IBM Tries To Sell Watson Health Again (axios.com) 17
IBM has resurrected its sale process for IBM Watson Health, with hopes of fetching more than $1 billion, people familiar with the situation told Axios. From the report: Big Blue wants out of health care, after spending billions to stake its claim, just as rival Oracle is moving big into the sector via its $28 billion bet for Cerner. IBM spent more than $4 billion to build Watson Health via a series of acquisitions. The business now includes health care data and analytics business Truven Health Analytics, population health company Phytel, and medical imaging business Merge Healthcare. IBM first explored a sale of the division in early 2021, with Morgan Stanley leading the process. WSJ reported at the time that the unit was generating roughly $1 billion in annual revenue, but was unprofitable. Sources say it continues to lose money.

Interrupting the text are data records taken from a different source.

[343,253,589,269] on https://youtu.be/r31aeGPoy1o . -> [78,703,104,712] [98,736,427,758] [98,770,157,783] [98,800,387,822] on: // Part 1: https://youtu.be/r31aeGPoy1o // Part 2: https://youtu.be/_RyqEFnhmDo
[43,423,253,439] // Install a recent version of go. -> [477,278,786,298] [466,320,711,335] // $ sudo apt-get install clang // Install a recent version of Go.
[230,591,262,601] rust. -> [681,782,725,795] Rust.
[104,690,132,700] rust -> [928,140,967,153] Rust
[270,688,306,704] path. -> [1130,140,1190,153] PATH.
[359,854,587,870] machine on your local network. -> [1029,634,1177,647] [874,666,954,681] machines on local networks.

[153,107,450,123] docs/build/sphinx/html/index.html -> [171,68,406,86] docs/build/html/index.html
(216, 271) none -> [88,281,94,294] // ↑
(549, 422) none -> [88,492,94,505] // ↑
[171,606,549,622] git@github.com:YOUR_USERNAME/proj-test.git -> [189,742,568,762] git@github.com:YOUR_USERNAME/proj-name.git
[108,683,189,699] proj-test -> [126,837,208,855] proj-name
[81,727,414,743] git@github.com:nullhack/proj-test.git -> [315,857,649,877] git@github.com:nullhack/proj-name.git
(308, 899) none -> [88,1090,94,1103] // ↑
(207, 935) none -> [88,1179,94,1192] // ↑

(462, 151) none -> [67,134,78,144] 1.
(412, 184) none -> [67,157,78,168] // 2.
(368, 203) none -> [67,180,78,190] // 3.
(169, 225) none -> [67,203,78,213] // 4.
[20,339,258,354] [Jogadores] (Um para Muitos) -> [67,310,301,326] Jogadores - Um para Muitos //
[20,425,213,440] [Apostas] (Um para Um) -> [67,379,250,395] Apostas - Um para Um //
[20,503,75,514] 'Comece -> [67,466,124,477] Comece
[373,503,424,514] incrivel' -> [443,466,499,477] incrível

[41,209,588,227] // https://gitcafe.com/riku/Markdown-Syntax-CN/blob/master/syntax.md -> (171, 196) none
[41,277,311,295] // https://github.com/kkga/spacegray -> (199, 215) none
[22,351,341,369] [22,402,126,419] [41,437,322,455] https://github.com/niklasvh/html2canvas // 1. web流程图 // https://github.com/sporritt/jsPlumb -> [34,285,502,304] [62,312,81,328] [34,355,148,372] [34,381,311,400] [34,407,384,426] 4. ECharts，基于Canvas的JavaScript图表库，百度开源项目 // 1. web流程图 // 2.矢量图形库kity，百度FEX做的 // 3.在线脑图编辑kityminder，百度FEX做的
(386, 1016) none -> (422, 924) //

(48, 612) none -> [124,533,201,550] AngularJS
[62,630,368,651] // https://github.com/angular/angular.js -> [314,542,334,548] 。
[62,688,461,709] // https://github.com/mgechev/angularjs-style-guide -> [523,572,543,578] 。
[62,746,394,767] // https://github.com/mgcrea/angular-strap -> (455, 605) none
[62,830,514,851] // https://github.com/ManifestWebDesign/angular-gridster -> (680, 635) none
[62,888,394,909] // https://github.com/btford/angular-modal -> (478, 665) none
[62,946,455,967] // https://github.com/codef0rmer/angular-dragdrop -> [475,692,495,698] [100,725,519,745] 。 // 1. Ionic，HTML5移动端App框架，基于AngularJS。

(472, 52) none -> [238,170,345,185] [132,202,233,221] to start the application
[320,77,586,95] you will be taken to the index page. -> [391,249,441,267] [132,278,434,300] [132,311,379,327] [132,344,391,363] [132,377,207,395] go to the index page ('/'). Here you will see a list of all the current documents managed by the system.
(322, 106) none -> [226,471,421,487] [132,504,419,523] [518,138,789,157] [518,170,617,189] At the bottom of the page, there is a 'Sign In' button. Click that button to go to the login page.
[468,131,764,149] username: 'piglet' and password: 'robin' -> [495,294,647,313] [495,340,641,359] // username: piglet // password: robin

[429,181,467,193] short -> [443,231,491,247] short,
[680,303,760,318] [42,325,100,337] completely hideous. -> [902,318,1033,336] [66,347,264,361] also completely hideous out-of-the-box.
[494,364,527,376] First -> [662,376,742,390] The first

Will they not cherry pick data. (Score:5, Informative)
I had worked with them in the past, their normal response is oh we don't need that data or that other data. Which caused the solution to bomb and for us to stop bothering with implementation because they couldn't make good connections and give good outcomes.
I had asked them if they wanted the prices for the procedures, and they were like no why would we need that? Then they would suggest a 1 time expensive surgery costing $40k vs say 6 months of weekly PT, costing $7200 because without the cost information that they said was useless, the AI will find a different shortest path to success.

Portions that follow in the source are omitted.